I’m interested in volunteering in some way and the DHAA seems to be a natural choice as it is my professional association! I see a lot of volunteers at CPD events (keep up the great work guys!) but event planning is not really something I’m interested in. I’m sure I could help in some other way but I’m not really sure where to go or who to ask. Can you help? Rosalie Canberra, ACT

The DHAA is always interested in volunteers! I am happy to assist with linking you with someone in your state or particular field of interest if you email me at . The Bulletin team is currently inviting members to join us in working together in compiling this informative Bulletin. It is quite casual; teleconference meetings are only quarterly. It feels quite rewarding to be part of a team and be able to use some of one’s time to give back in an enjoyable manner which benefits many. If you enjoy casual writing or just have great ideas and want to be part of a team by all means please do join us! Ed.
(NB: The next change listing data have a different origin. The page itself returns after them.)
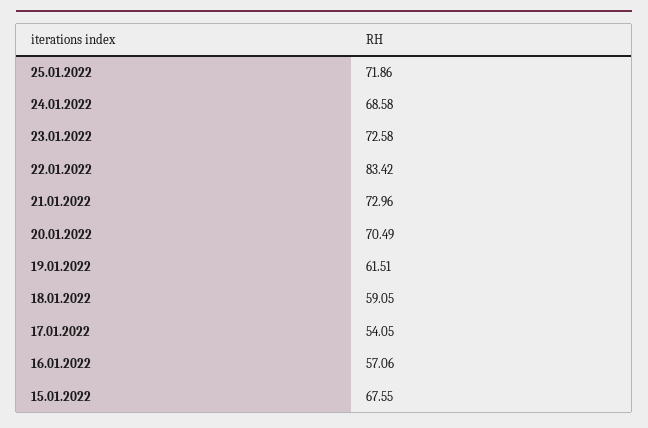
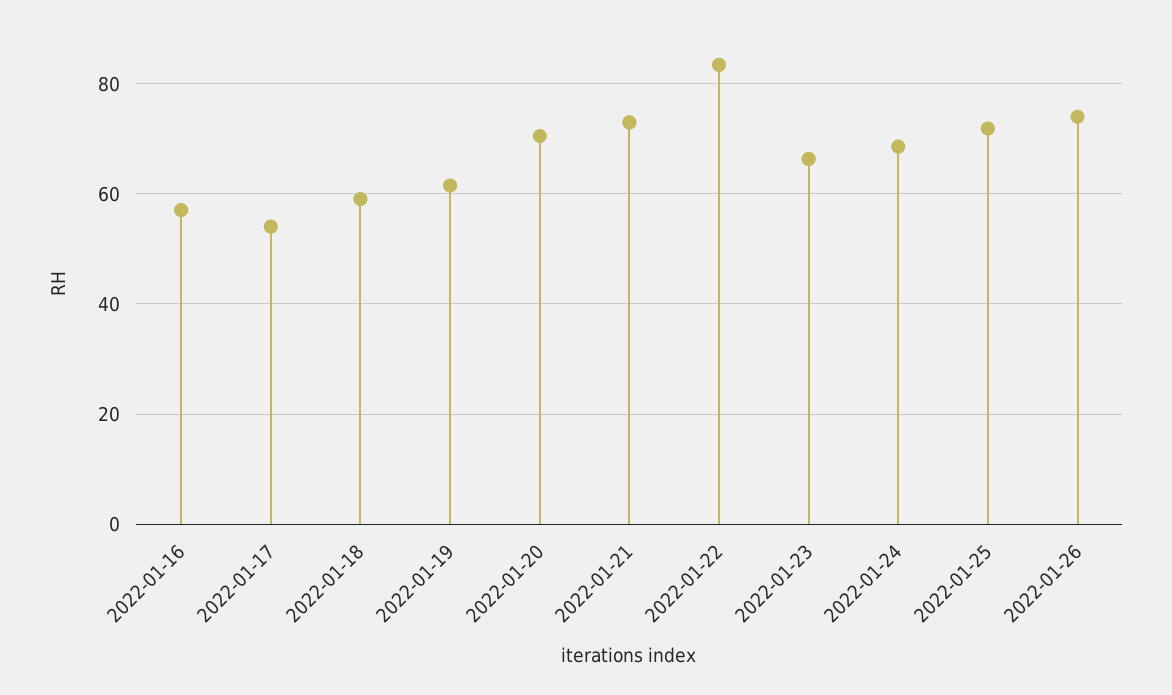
23.01.2022: 72.58 -> 66
15.01.2022: 67.55 -> none
2022-01-26: none -> 74

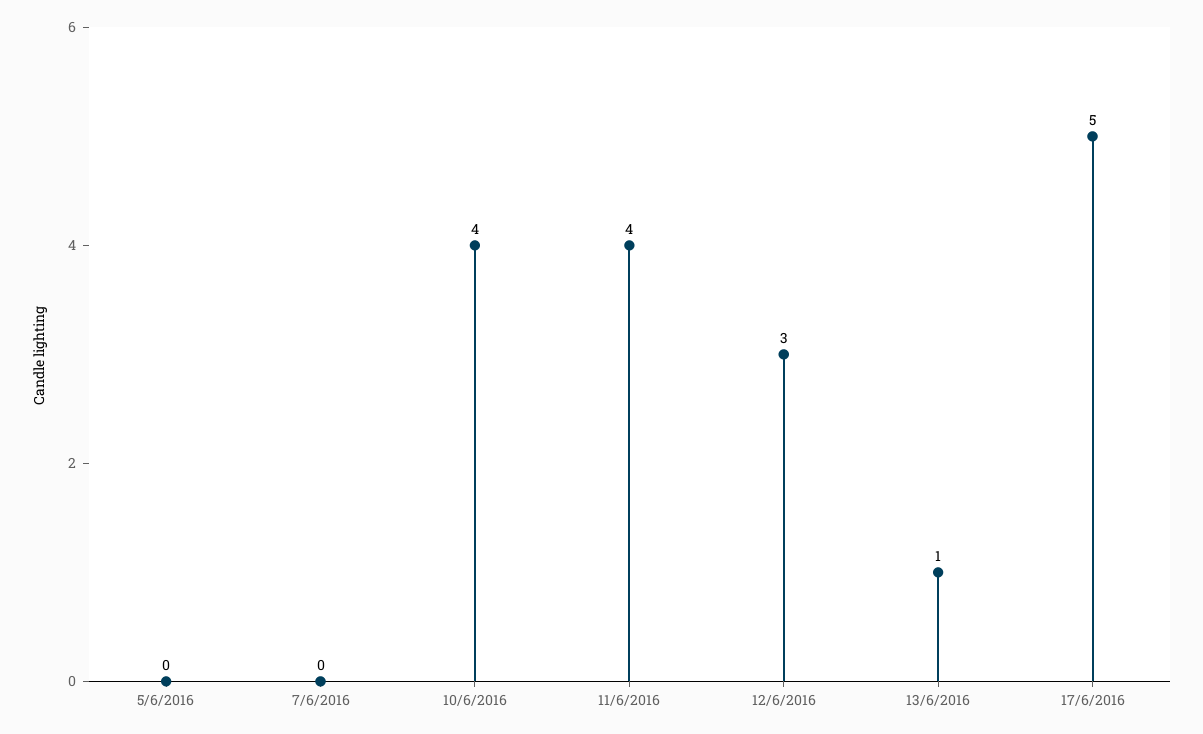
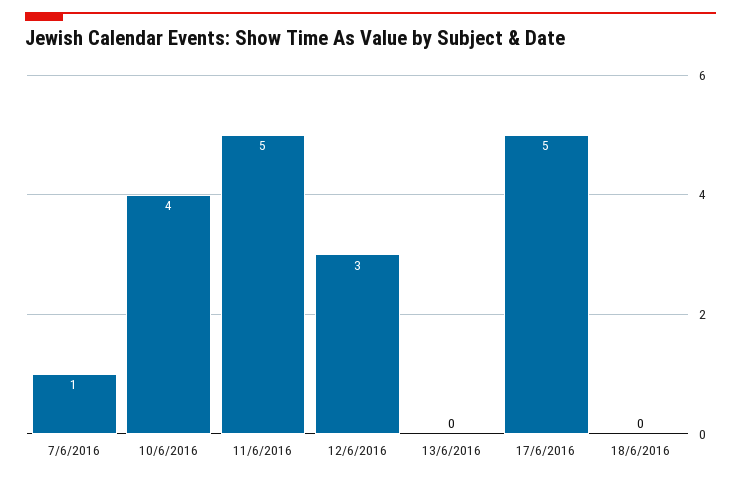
5/6/2016: 0 -> none
7/6/2016: 0 -> 1
11/6/2016: 4 -> 5
13/6/2016: 1 -> 0
18/6/2016: none -> 0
Line Of Choice Dear Bulletin

I enjoyed Lyn Carman’s feature about the ‘line of choice’ and how our decisions place us on either side of the line. It’s a good reminder to stop and think about our actions rather than just going into default mode, both in our work lives and at home. Thank you for your feedback! Lyn has a great interest and background in personal, team and leadership coaching. We sure have a lot we can learn from her articles and even share with our patients. We have now introduced a regular Self – Development Column with each issue so look out for more of these characterbuilding articles. Ed


World Oral Health Day Dear Bulletin

With World Oral Health Day just around the corner on 20 March I would love to use some promo material around my practice and maybe on social media. Do you have anything available or some links I could follow? Emily Brisbane, Qld

More information on how to get involved in a campaign can be found on the official FDI World Federation website. A complete starter campaign toolkit can be accessed on this link. Don’t forget to attend a CPD session in your state this World Oral Health Day, 20th of March 2019. Great opportunity to share a story with a fellow hygienist of how you are playing your part! Ed.

Aged Care Dear Bulletin

I have the utmost regard and respect for those in our profession who work in an aged care setting. The elderly in our community have already done their part in contributing to society, and deserve to be treated with kindness and care when they can no longer look after themselves. I’m sure we will hear some sad tales coming out of the Royal Commission hearings that are happening at the moment, but hopefully this will lead to some positive changes in this space. I applaud the DHAA for always being supportive of this area of our profession and take my hat off to all oral health professionals working in aged care. Nathan Perth, WA

We certainly applaud our colleagues who have a passion for geriatric dentistry and are currently helping out in that area. I am sure they will appreciate reading your kind words. We hope to be featuring any updates of the Royal Commission in our next issue. Be on the look-out! Ed.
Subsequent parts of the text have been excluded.